Obviously, we would be in a better position if it weren't so expensive to use PQ signature algorithms. Mostly, this is about the size of the signatures. As noted in Bas's post, there are a number of possible options for reducing the size overhead, these include:

All of these mechanisms are designed to be be backward compatible, meaning that the client and the server can detect if they both support the optimization and use it, but can fall back to the more traditional mechanisms if not. The first two mechanisms work with existing WebPKI certificates, and would work with PQ certificates as well, requiring only that the client and server software be updated to support the optimization.

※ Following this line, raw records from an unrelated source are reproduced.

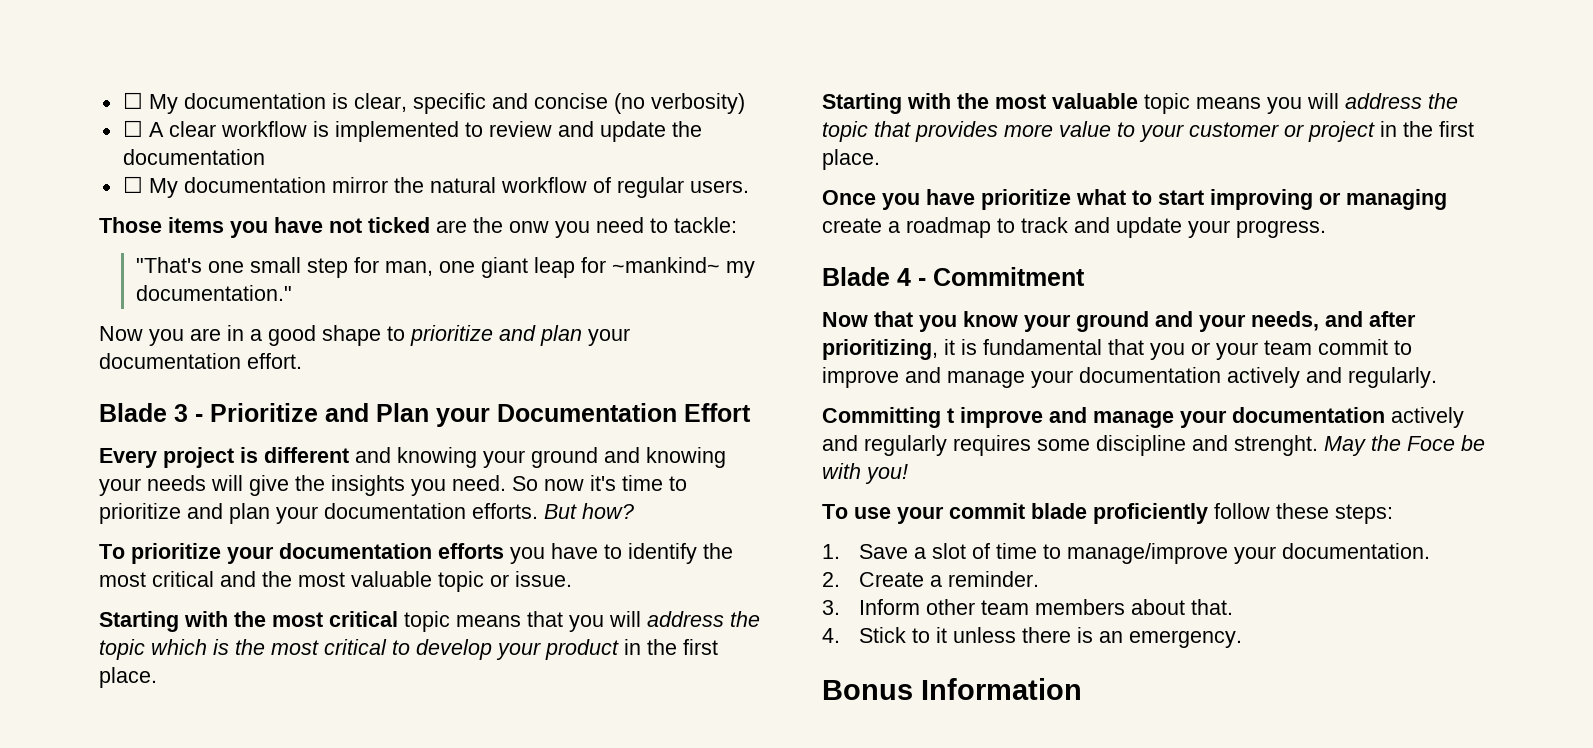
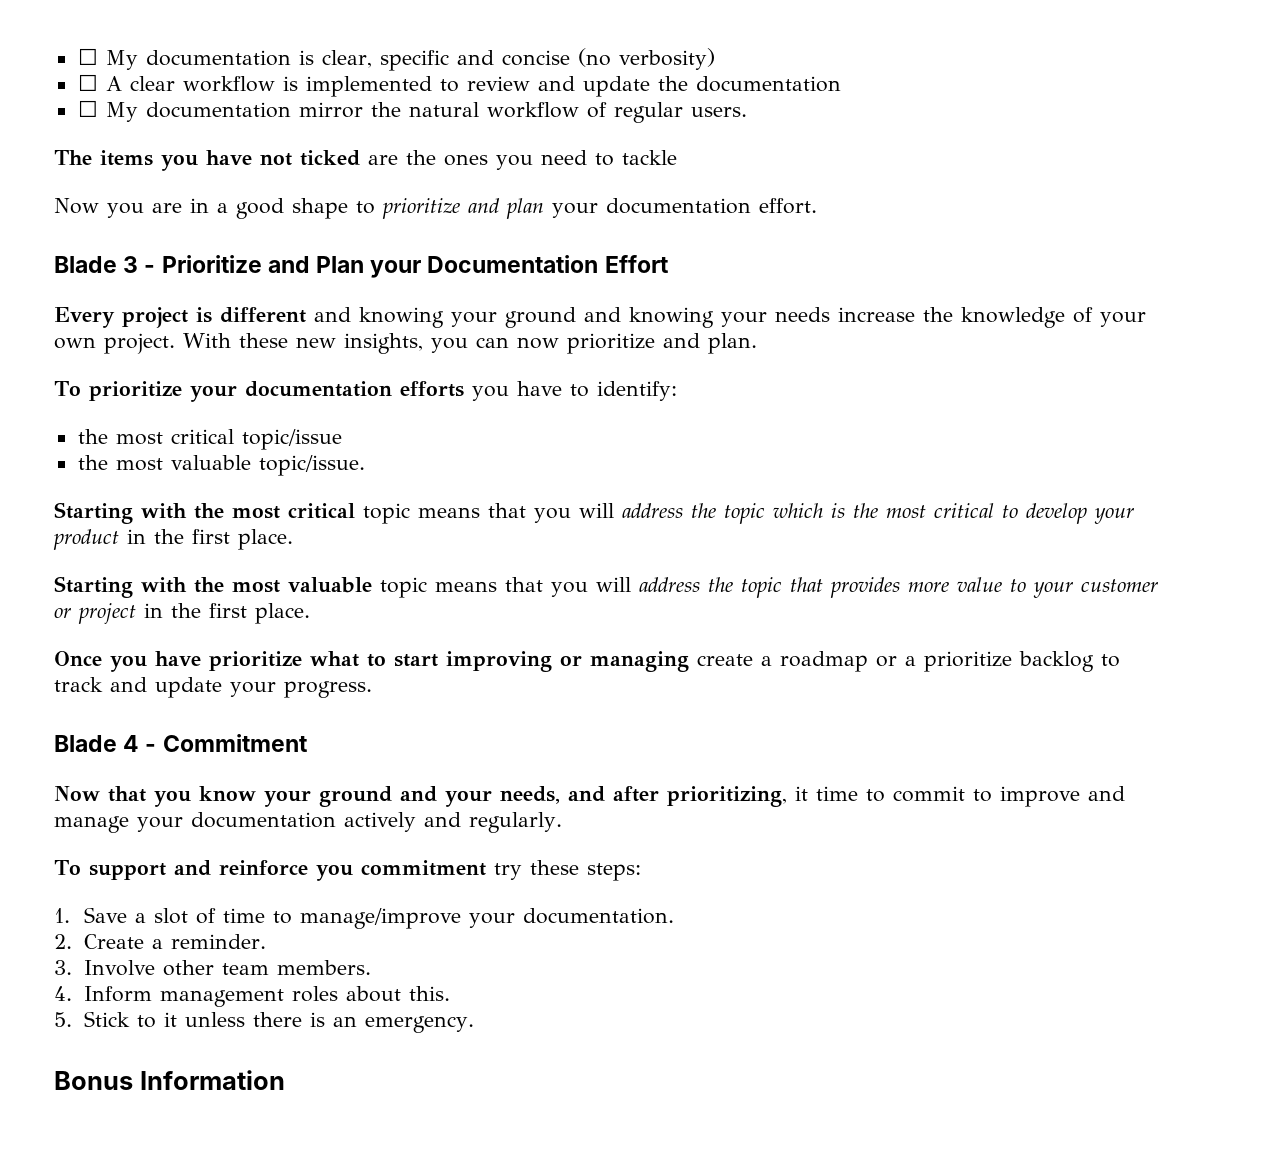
- Those items you have not ticked are the onw you need to tackle:
- "That's one small step for man, one giant leap for ~mankind~ my documentation."
+ The items you have not ticked are the ones you need to tackle
- Every project is different and knowing your ground and knowing your needs will give the insights you need. So now it's time to prioritize and plan your documentation efforts. But how?
+ Every project is different and knowing your ground and knowing your needs increase the knowledge of your own project. With these new insights, you can now prioritize and plan.
- To prioritize your documentation efforts you have to identify the most critical and the most valuable topic or issue.
+ To prioritize your documentation efforts you have to identify:
+ the most critical topic/issue
+ the most valuable topic/issue.
- Starting with the most valuable topic means you will address the topic that provides more value to your customer or project in the first place.
+ Starting with the most valuable topic means that you will address the topic that provides more value to your customer or project in the first place.
- Once you have prioritize what to start improving or managing create a roadmap to track and update your progress.
+ Once you have prioritize what to start improving or managing create a roadmap or a prioritize backlog to track and update your progress.
- Now that you know your ground and your needs, and after prioritizing, it is fundamental that you or your team commit to improve and manage your documentation actively and regularly.
+ Now that you know your ground and your needs, and after prioritizing, it time to commit to improve and manage your documentation actively and regularly.
- Committing t improve and manage your documentation actively and regularly requires some discipline and strenght. May the Foce be with you!
- To use your commit blade proficiently follow these steps:
+ To support and reinforce you commitment try these steps:
- 3. Inform other team members about that.
- 4. Stick to it unless there is an emergency.
+ 3. Involve other team members.
+ 4. Inform management roles about this.
+ 5. Stick to it unless there is an emergency.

The last mechanism ("Merkle tree certificates") replaces existing WebPKI certificates, and so would require servers to get both a PQ WebPKI certificate and a PQ Merkle tree certificate, and conditionally serve the right one depending on the client's capabilities. This is obviously more work for the server operator (the same for the browser user). On the other hand, if server operators are already going to have to change their processes to get both PQ and classical certificates, it would be a convenient time to also change to get a Merkle tree certificate.

HTTP Public Key Pinning #

Obviously, in addition to recording that the server supported PQ algorithms you could remember the server's PQ signature key and insist that the server present that in the future (this is how SSH works). In the past the TLS community explored more flexible versions of this approach with a technique called HTTP Public Key Pinning. HPKP was eventually retired, in part due to concerns about how easy it was to render your site totally unusable by pinning the wrong key and in part because mechanisms like Certificate Transparency seemed to make it less important.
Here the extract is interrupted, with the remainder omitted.